Il film mette in luce con grande maestria l’indole malinconica del poeta, e, senza eccessi caricaturali, fa emergere la passione furente che lo animava, quella forza struggente e ambiziosa che lo spinse a fuggire da Recanati, a confrontarsi con le idee progressive dell’epoca e a cercare conforto nell’amore, quello sfortunato per Fanny Tozzetti, e nell’amicizia, quella fraterna ed ambigua per Antonio Ranieri. Ed è proprio Ranieri a prendersi cura del nostro giovane favoloso, sempre più infermo, sempre più debilitato, negli ultimi giorni della sua vita, trascorsi lungo le pendici del Vesuvio. Il film si muove dolcemente tra i capolavori letterari del poeta, senza mai naufragare nella retorica didascalica.

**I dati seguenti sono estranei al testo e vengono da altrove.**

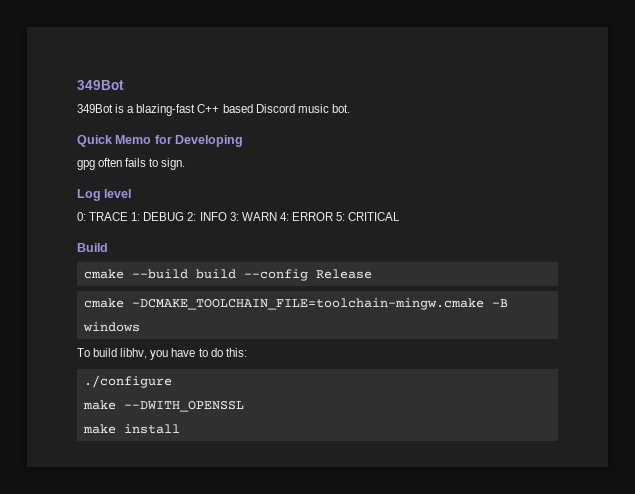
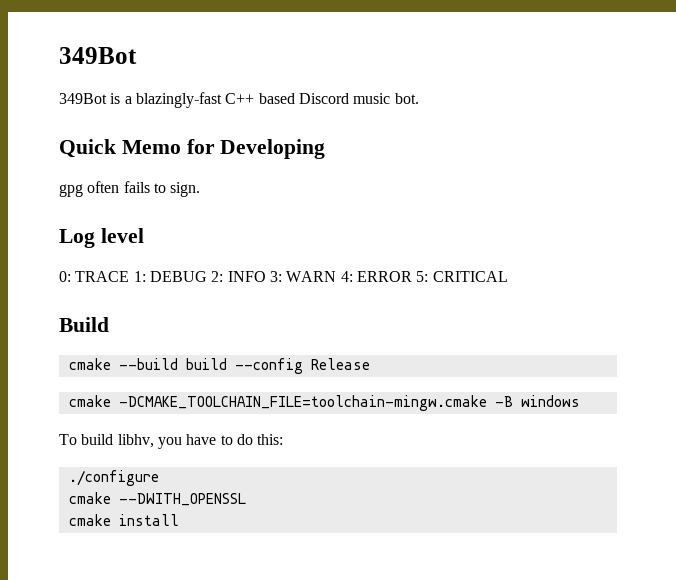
- 349Bot is a blazing-fast C++ based Discord music bot.
+ 349Bot is a blazingly-fast C++ based Discord music bot.
- make --DWITH_OPENSSL
+ cmake --DWITH_OPENSSL
- make install
+ cmake install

La fotografia è nitida, le musiche sono avvolgenti, ma a colpire maggiormente lo spettatore è senza dubbio la bravura dell’attore protagonista, Elio Germano, immenso nel ruolo di Leopardi. Con il suo garbo interpretativo, Germano non è mai grottesco, mai eccessivo. Convince quando decanta sull’ermo colle la famosa lirica l’Infinito, commuove quando aggredisce disperato la natura maligna che illude e delude l’uomo.

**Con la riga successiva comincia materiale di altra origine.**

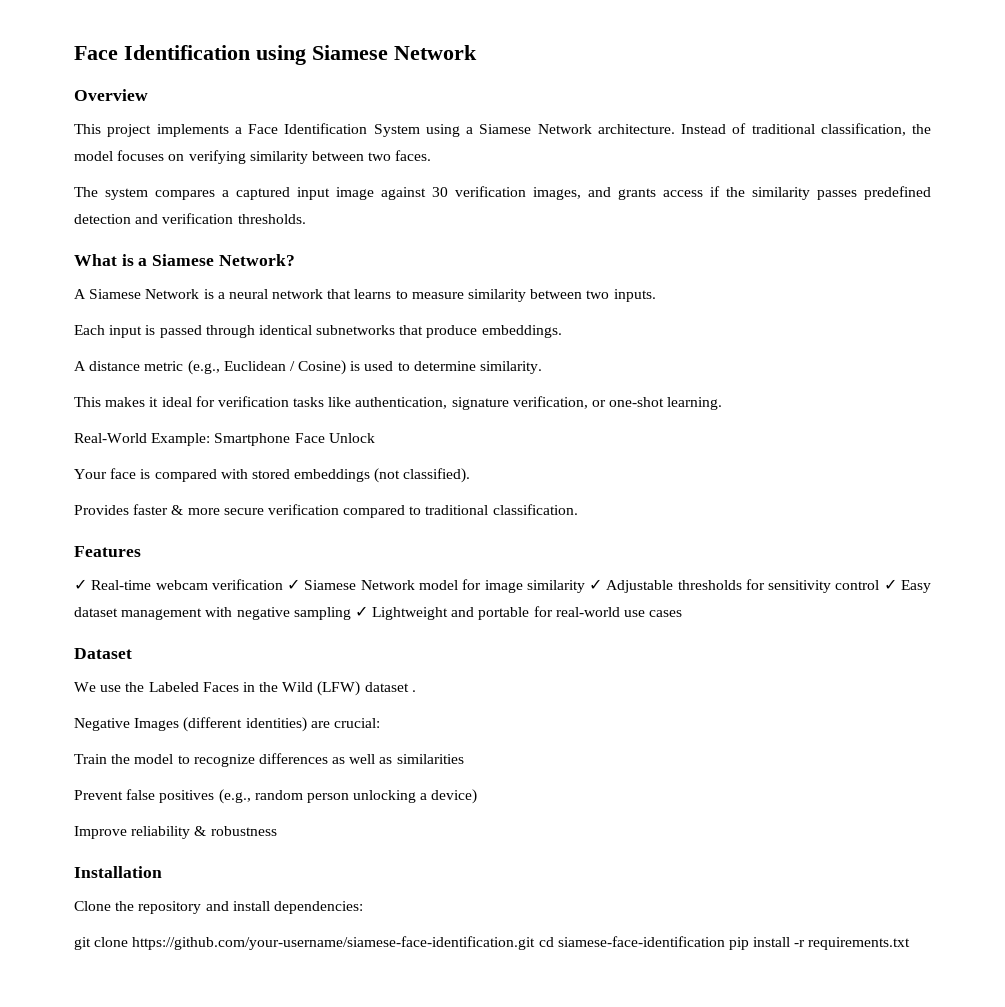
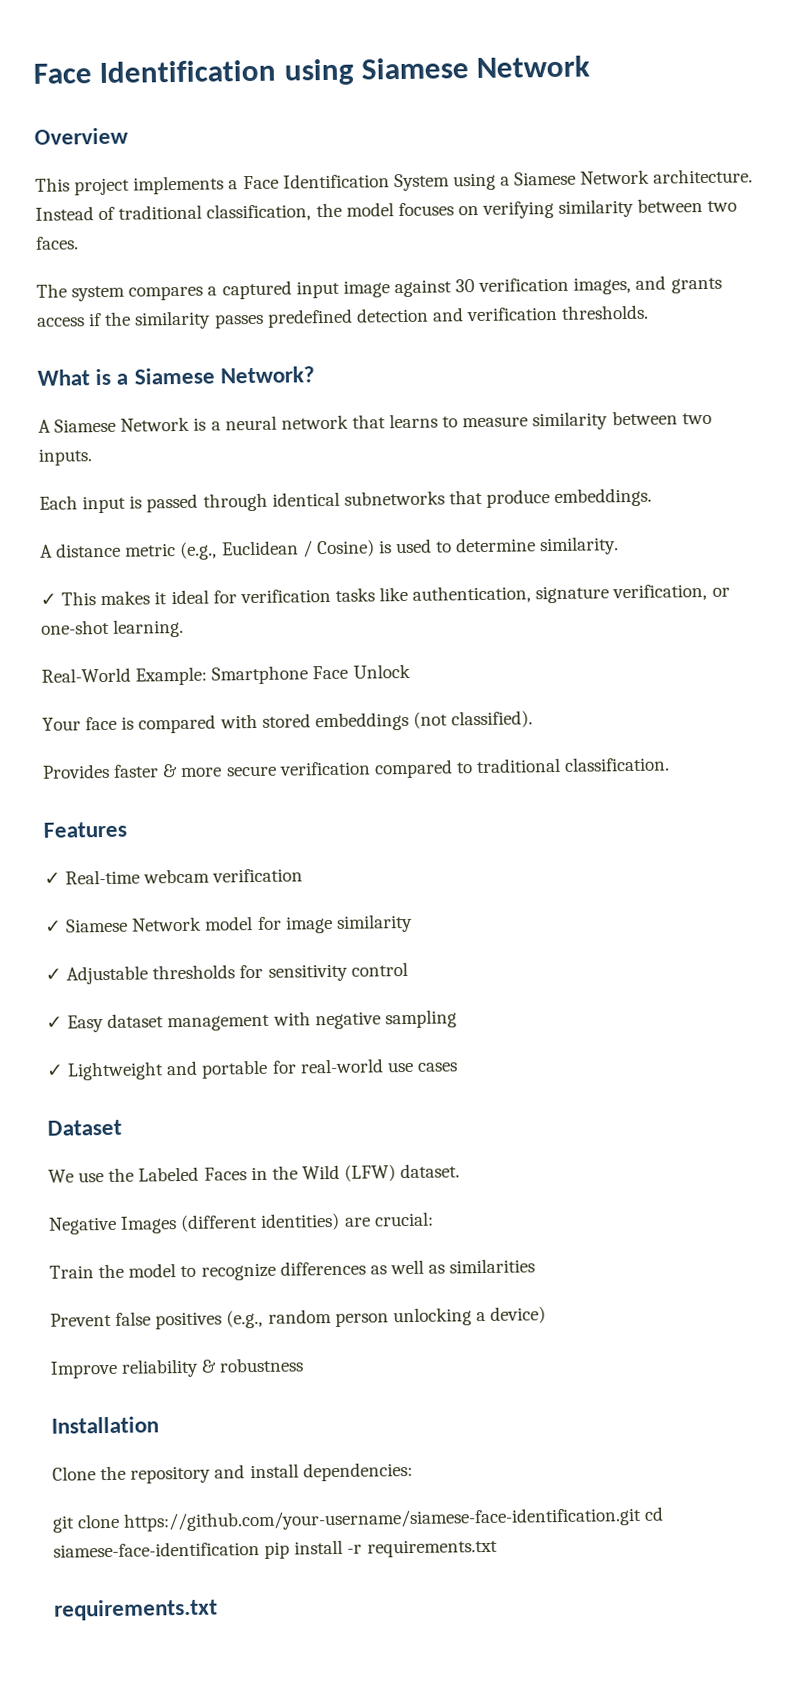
- This makes it ideal for verification tasks like authentication, signature verification, or one-shot learning.
+ ✓ This makes it ideal for verification tasks like authentication, signature verification, or one-shot learning.
- ✓ Real-time webcam verification ✓ Siamese Network model for image similarity ✓ Adjustable thresholds for sensitivity control ✓ Easy dataset management with negative sampling ✓ Lightweight and portable for real-world use cases
+ ✓ Real-time webcam verification
+ ✓ Siamese Network model for image similarity
+ ✓ Adjustable thresholds for sensitivity control
+ ✓ Easy dataset management with negative sampling
+ ✓ Lightweight and portable for real-world use cases
- We use the Labeled Faces in the Wild (LFW) dataset .
+ We use the Labeled Faces in the Wild (LFW) dataset.
  git clone https://github.com/your-username/siamese-face-identification.git cd siamese-face-identification pip install -r requirements.txt
+ requirements.txt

Se posso azzardare una critica alla pellicola, disapprovo la lentezza di alcuni passaggi e l’eccessiva lunghezza del film, ma nel complesso direi che il tentativo biografico di Martone è più che riuscito. Il Leopardi che ci regala il regista non è solo il pastore errante e solitario della letteratura, ma un uomo vitale, ironico, goloso, ribelle, che si interroga sul senso delle cose oltre l’inquietudine dell’esistenza, oltre il pregiudizio di un pessimismo sterile e vuoto. Un uomo con le debolezze e le fragilità di ogni sognatore in cerca di “amore, di entusiasmo, di fuoco, di vita”, un caro amico che non ti stanchi mai di volere bene.